Differential privacy (DP) provides a theoretical promise to users and analysts limiting the ability to determine a user’s contribution (if any) to the results of analysis. While there have been many theoretical explorations into the design of DP algorithms, few generically practical implementations of end-to-end DP engines exist. This paper presents a practical SQL-based engine that provides privacy guarantees with respect to groups of records, possibly spanning multiple tables, owned by a single entity. To date there has been little work to provide this type of protection for multiple rows in the same table or joins more generally.

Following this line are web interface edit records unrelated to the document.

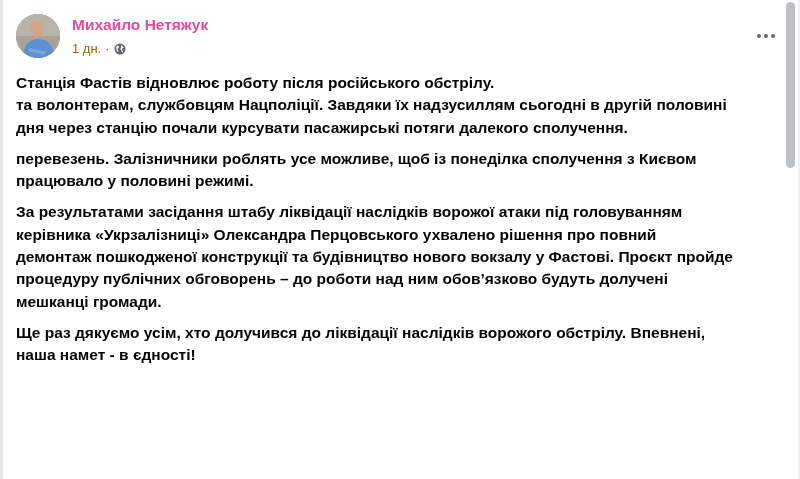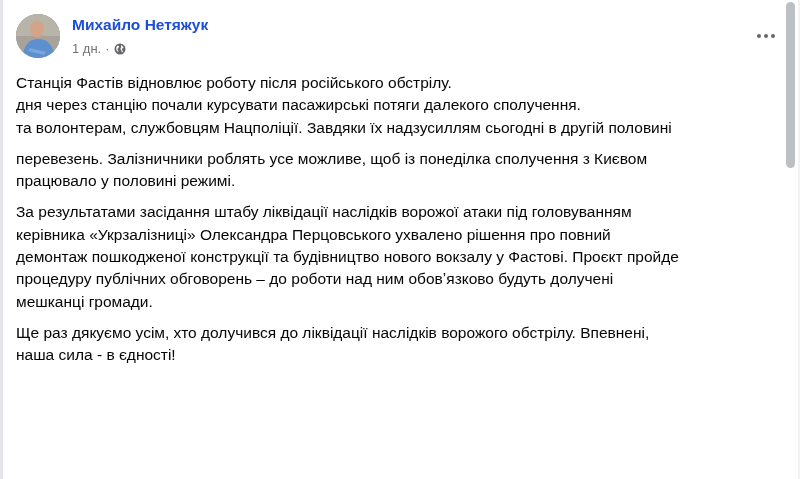--- a/index.html
+++ b/index.html
@@ -12,7 +12,7 @@
     .post { position: absolute; left: 16px; top: 0; width: 760px; }
     .header { position: absolute; left: 0; top: 12px; height: 46px; width: 760px; }
     .avatar { position: absolute; left: 0; top: 2px; width: 44px; height: 44px; border-radius: 50%; overflow: hidden; background: #9aa0a6; }
-    .author { position: absolute; left: 56px; top: 4px; font-weight: bold; font-size: 15.5px; color: #1d4ed8; white-space: nowrap; }
+    .author { position: absolute; left: 56px; top: 4px; font-weight: bold; font-size: 15.5px; color: #ec4899; white-space: nowrap; }
     .meta { position: absolute; left: 56px; top: 29px; font-size: 13px; color: #737373; display: flex; align-items: center; gap: 4px; white-space: nowrap; }
     .meta .dot { font-size: 13px; }
     .globe { display: inline-block; width: 12px; height: 12px; }

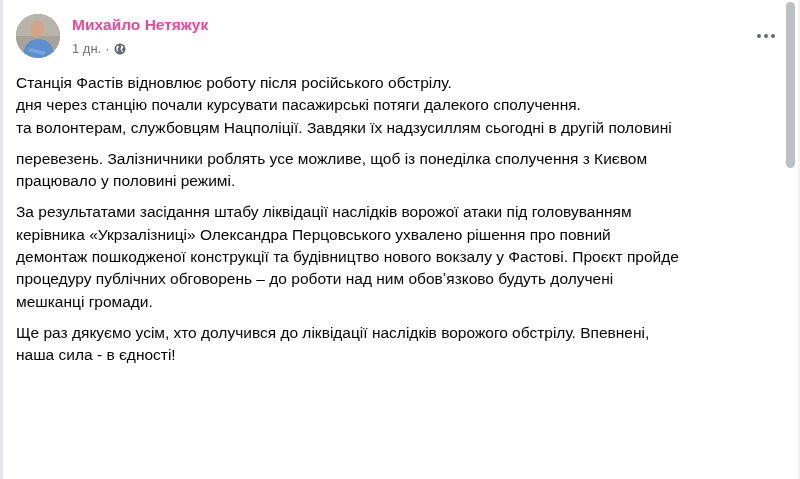--- a/index.html
+++ b/index.html
@@ -13,7 +13,7 @@
     .header { position: absolute; left: 0; top: 12px; height: 46px; width: 760px; }
     .avatar { position: absolute; left: 0; top: 2px; width: 44px; height: 44px; border-radius: 50%; overflow: hidden; background: #9aa0a6; }
     .author { position: absolute; left: 56px; top: 4px; font-weight: bold; font-size: 15.5px; color: #ec4899; white-space: nowrap; }
-    .meta { position: absolute; left: 56px; top: 29px; font-size: 13px; color: #737373; display: flex; align-items: center; gap: 4px; white-space: nowrap; }
+    .meta { position: absolute; left: 56px; top: 29px; font-size: 13px; color: #a16207; display: flex; align-items: center; gap: 4px; white-space: nowrap; }
     .meta .dot { font-size: 13px; }
     .globe { display: inline-block; width: 12px; height: 12px; }
     .more { position: absolute; left: 741px; top: 22px; display: flex; gap: 3px; }

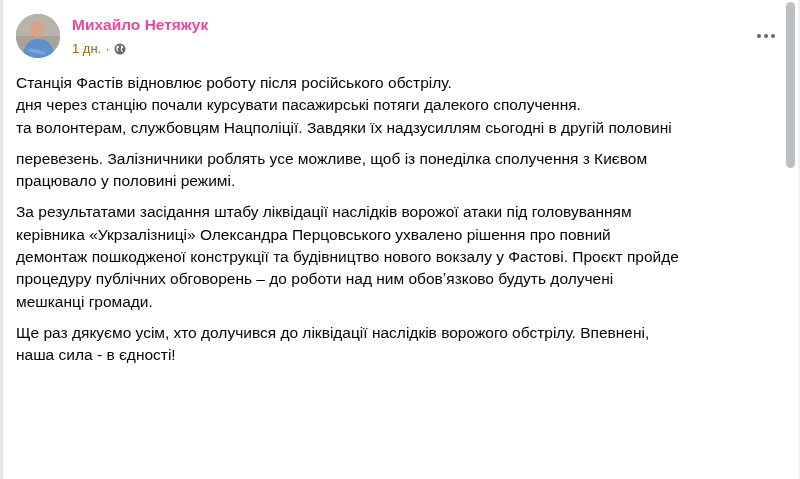--- a/index.html
+++ b/index.html
@@ -20,7 +20,7 @@
     .more span { width: 4px; height: 4px; border-radius: 50%; background: #65676b; display: block; }
     .body { position: absolute; left: 0; top: 72px; width: 760px; font-size: 15.5px; line-height: 22.3px; color: #050505; }
     .para { margin-bottom: 9px; }
-    .line { display: block; white-space: nowrap; }
+    .line { display: block; white-space: nowrap; font-weight: bold; }
   </style>
 </head>
 <body>

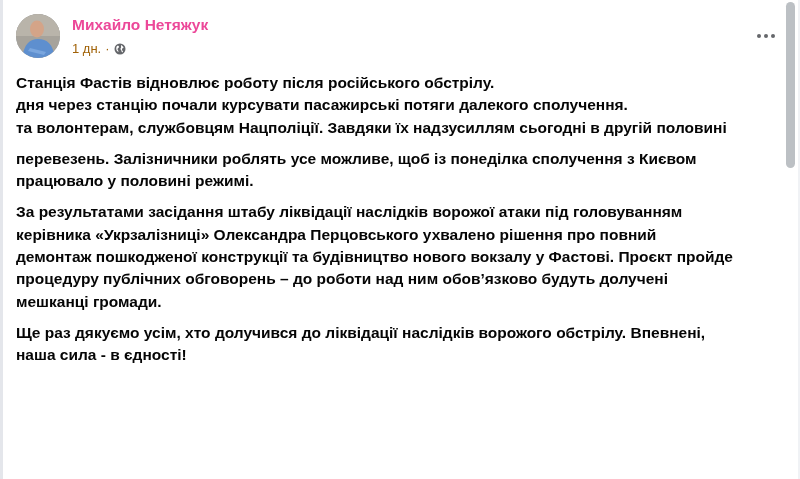--- a/index.html
+++ b/index.html
@@ -58,8 +58,8 @@
   <div class="body">
     <div class="para">
       <span class="line">Станція Фастів відновлює роботу після російського обстрілу.</span>
+      <span class="line">та волонтерам, службовцям Нацполіції. Завдяки їх надзусиллям сьогодні в другій половині</span>
       <span class="line">дня через станцію почали курсувати пасажирські потяги далекого сполучення.</span>
-      <span class="line">та волонтерам, службовцям Нацполіції. Завдяки їх надзусиллям сьогодні в другій половині</span>
     </div>
     <div class="para">
       <span class="line">перевезень. Залізничники роблять усе можливе, щоб із понеділка сполучення з Києвом</span>

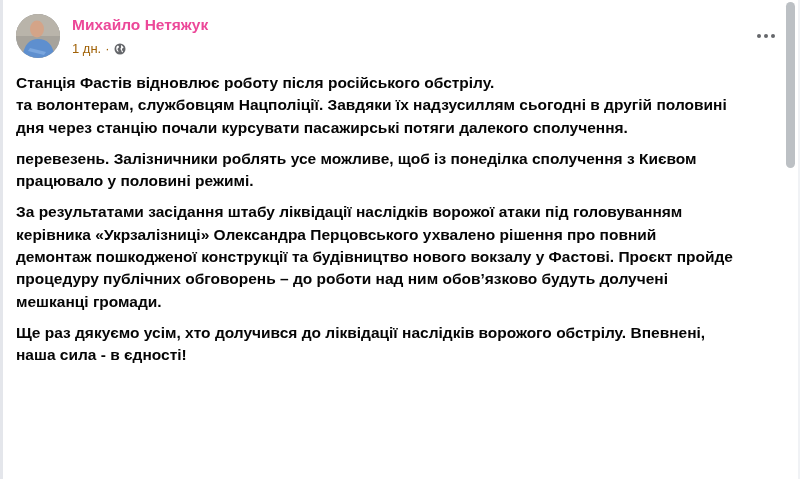--- a/index.html
+++ b/index.html
@@ -74,7 +74,7 @@
     </div>
     <div class="para">
       <span class="line">Ще раз дякуємо усім,  хто долучився до ліквідації наслідків ворожого обстрілу. Впевнені,</span>
-      <span class="line">наша сила - в єдності!</span>
+      <span class="line">наша намет - в єдності!</span>
     </div>
   </div>
 </div>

The engine utilizes a novel algorithm that evaluates query aggregations using a two-step process to enforce DP per owning entity. We limit the query sensitivity impact of joins by restricting and propagating a row-owner identifier at all steps, which allows us to limit row-owner contribution. For testing, we present a semi-decidable stochastic model-checking system, used to ensure privacy for the engine’s full range of statistical functions. This model provides stronger guarantees on privacy than existing systems with comparable accuracy. The result is a general purpose SQL engine, capable of answering typical analysis questions with little or no modification to existing queries.